**Requirement**
From the data below, tally each line that has "none" in it, then give that tally without comment.

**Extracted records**

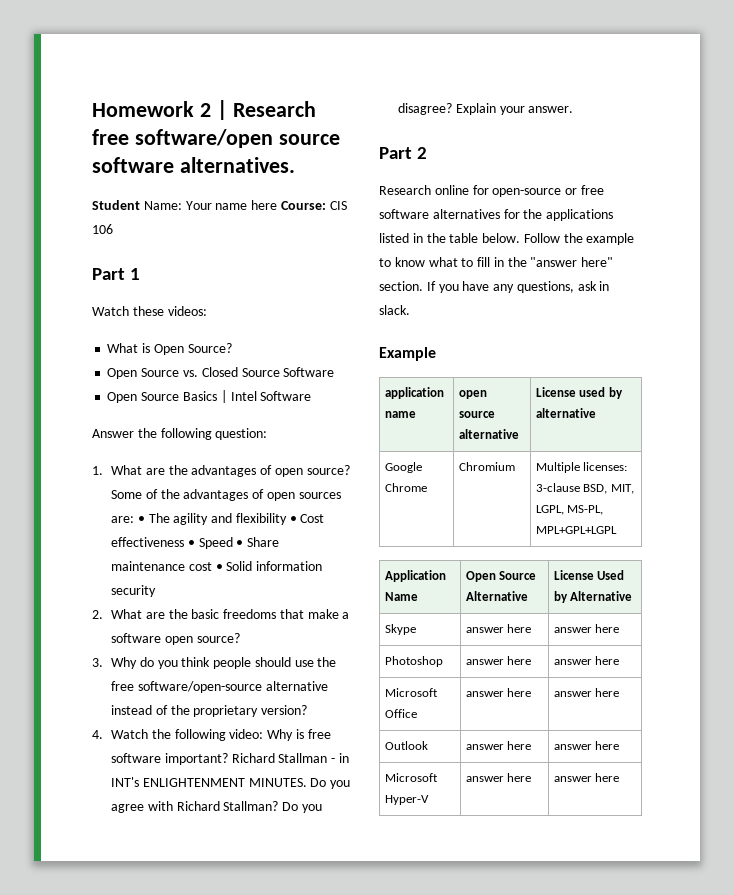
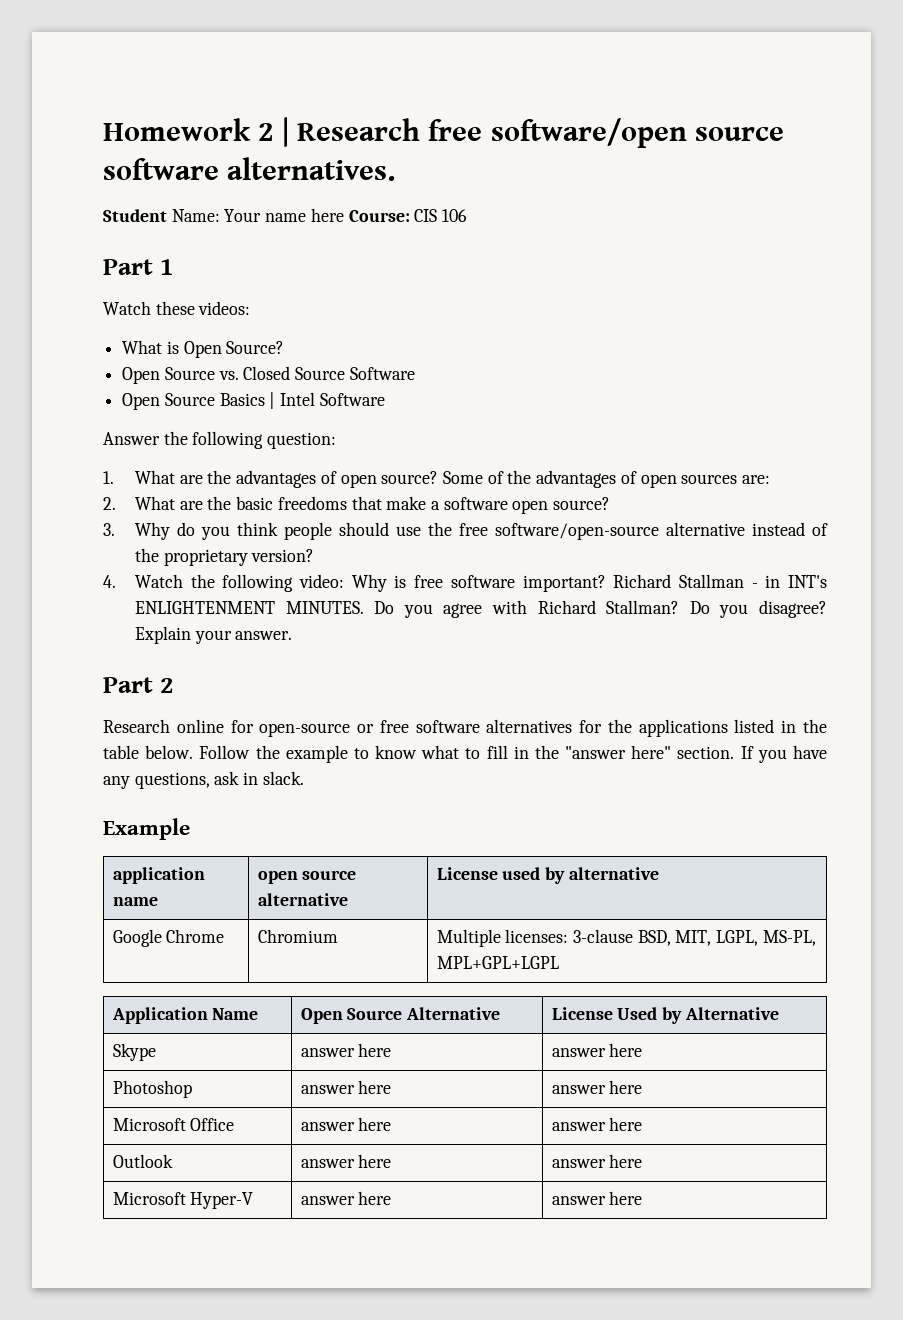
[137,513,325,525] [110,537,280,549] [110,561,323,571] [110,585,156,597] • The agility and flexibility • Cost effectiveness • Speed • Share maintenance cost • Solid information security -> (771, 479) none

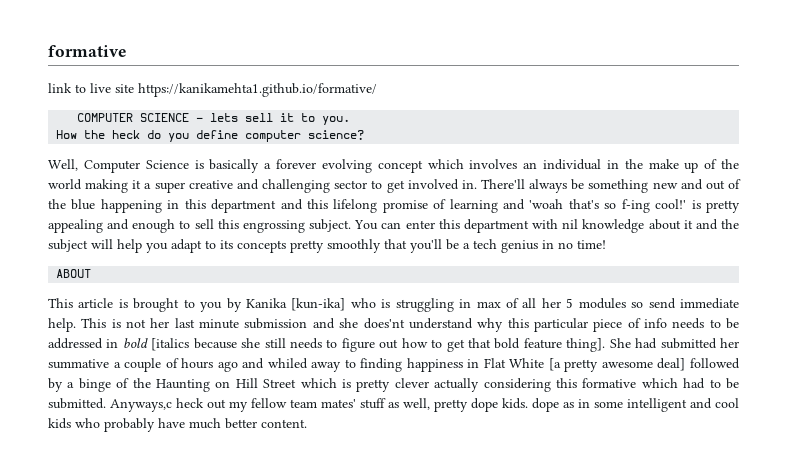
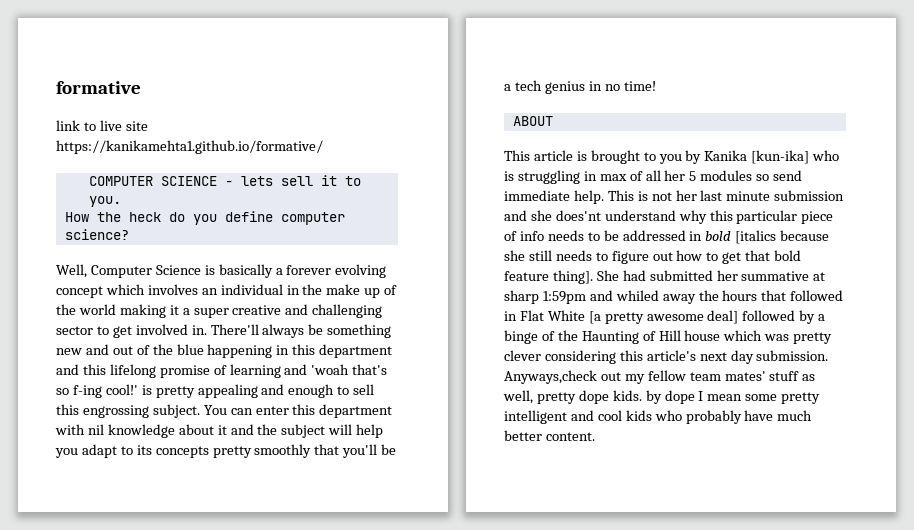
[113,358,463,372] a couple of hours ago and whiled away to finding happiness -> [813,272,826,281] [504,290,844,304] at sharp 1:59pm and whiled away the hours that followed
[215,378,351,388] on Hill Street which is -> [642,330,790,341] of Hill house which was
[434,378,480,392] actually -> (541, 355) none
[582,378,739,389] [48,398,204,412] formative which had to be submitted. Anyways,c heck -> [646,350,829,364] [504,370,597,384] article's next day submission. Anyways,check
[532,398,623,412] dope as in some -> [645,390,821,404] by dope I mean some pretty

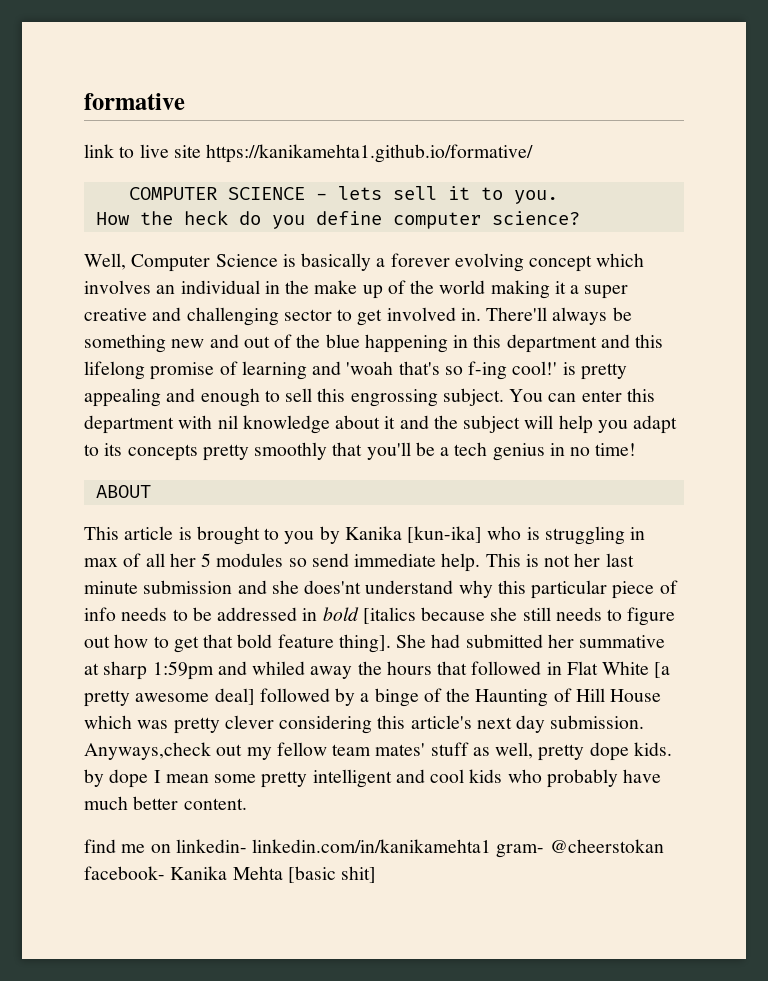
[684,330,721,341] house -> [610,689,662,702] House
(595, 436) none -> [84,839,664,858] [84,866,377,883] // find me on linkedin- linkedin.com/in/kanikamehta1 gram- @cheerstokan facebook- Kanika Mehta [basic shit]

**Result of the task**
3